Frankenstein is a timeless story and also a cautionary tale . Perhaps the mystery of life is best left unsolved and the dead should rest in peace.

Frankenstein is a Story to Surpass the Ages

Frankenstein had humble beginnings which took shape on the eve of two crucial events:  a bet and the following nightmare that soon followed. “Let’s all write a ghost story,” was the bet, “and see who can tell the most harrowing tale.” Innocent enough, and on that whimsical challenge among her friends, our beloved Mary Shelley would pen the most haunting cautionary tale of all time.

Mary Shelley, the Mother of Frankenstein, was shortly troubled by a petrifying nightmare that assailed her restless sleep once she accepted the writing challenge. This dream was simply too realistic – she saw a violent form rising from the shadows and staring into her very soul.

So vivid was this (apparition?) sight that it played the crucial part of her tale, of a man and his monster, of the form with a hideous shape lurking in the dark places of mankind’s imagination. And by her own nightmare, she has gone on to inspire the night terrors of generations.

Frankenstein will endure in the capsule of our mortal consciousness if for nothing else, to instruct us to respect our own mortality. And mortal we all are. Regardless of our phenomenal abilities to harness the sciences and cure what once had been incurable maledictions upon our bodies, we all still have an inescapable destiny.

The grave awaits us all, and Dr. Frankenstein, the maker of monsters, dared to challenge that inevitable fate to the direst of consequences.

The Dark Heart of True Horror

Rifled graves, immoral experimentations, a thunder-strewn sky cracking with what could very well be the vengeance of a God wrathful for being so haughtily challenged by His own creation, and a ghastly form of a thing rising back to reluctant life – pulled from the very chambers of the dead to face a world of pain.

These are the immediate images Frankenstein inspires. Shelley’s ghost story strikes across us all as a bolt flung from the Asgardian anvil. It is permanent and it is foreboding.

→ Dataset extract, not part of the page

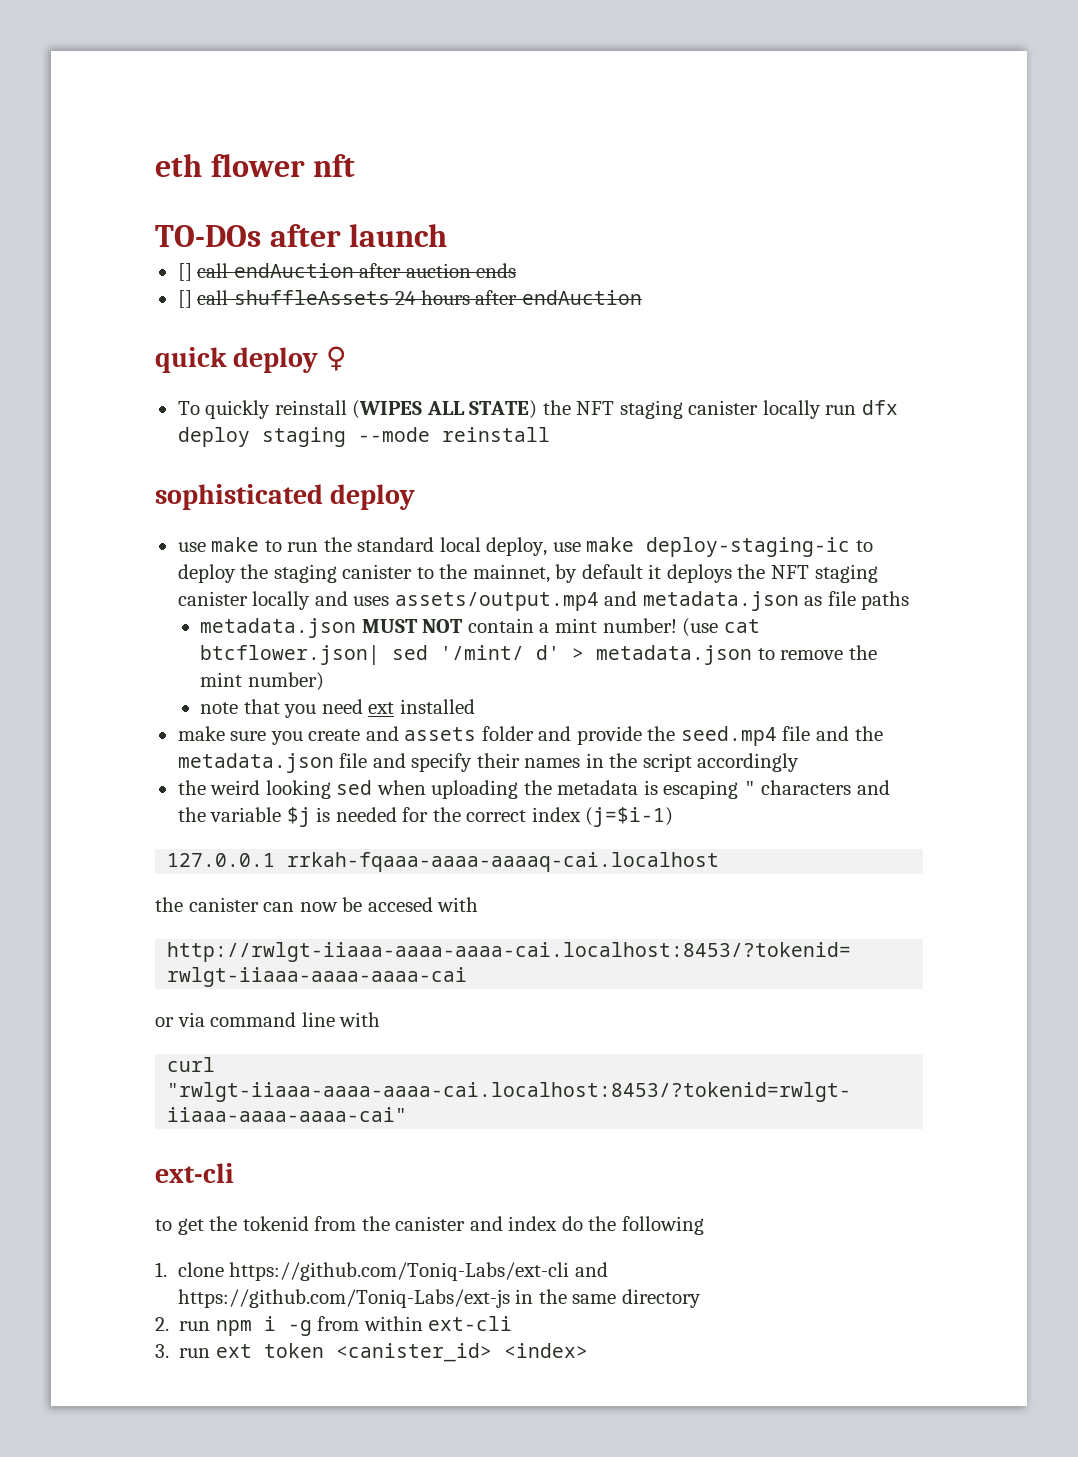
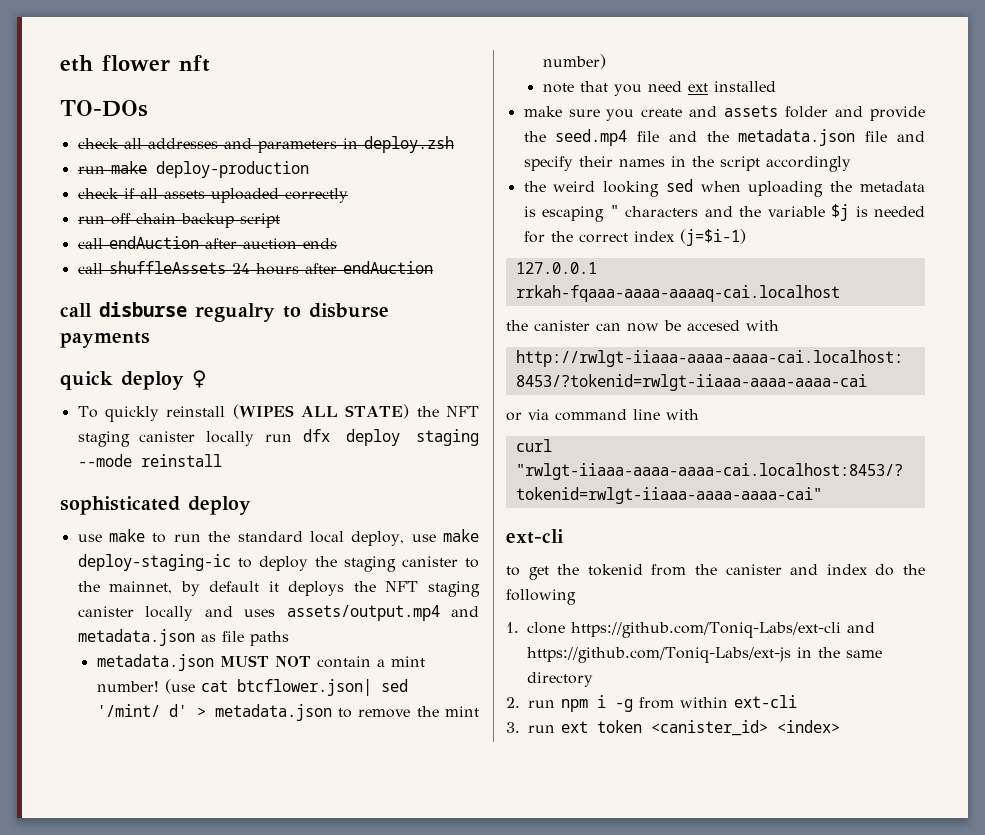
[269,224,448,247] [177,263,192,281] after launch // [] -> [77,136,454,153] [77,161,309,178] [77,188,348,203] [77,213,280,228] // check all addresses and parameters in deploy.zsh // run make deploy-production // check if all assets uploaded correctly // run off chain backup script //
[177,290,192,308] [] -> (337, 243) none
(642, 297) none -> [60,302,389,322] [60,332,150,348] // call disburse regualry to disburse payments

Frankenstein- Courtesy of Royal Opera House

More from Universal Monsters

Even after the passing of two centuries, the obscene experimentation of Victor Frankenstein still hold the world in an electric grip of suspense and awe. By him we are met with a frightening conundrum — should Man create life after his own image?

I changed that you know? I changed it from a statement to a question, because I realized that it cannot be answered so blatantly. It demands a pause and will not react to a speedy conclusion. Of course, there is Us now — you and I — standing on the other side of Shelley’s grey horizon. We now know what happened in the case of Dr. Frankenstein once his obsessions were finally achieved.

A monster with a human heart was awakened, and ours was a world ill-prepared for such a new species, or, dare I say, a new Adam. There was no garden of comfort to greet Man’s new genesis. His abhorrent creation was thrust into a world where men cannot accept what they do not understand and hate what they fear.

Lit torches, lit crosses, ugly red flags of hatred – this is how Man has dealt with whomever he cannot readily understand. Egyptians enslaved the Hebrews, Hebrews went on to slay the Canaanites; Pagan Romans slaughtered Christian families and then Christians slaughtered Pagan villages. The pages of human history are wet with blood. Innocent lives suffer because of fear, paranoia, and pious hysteria.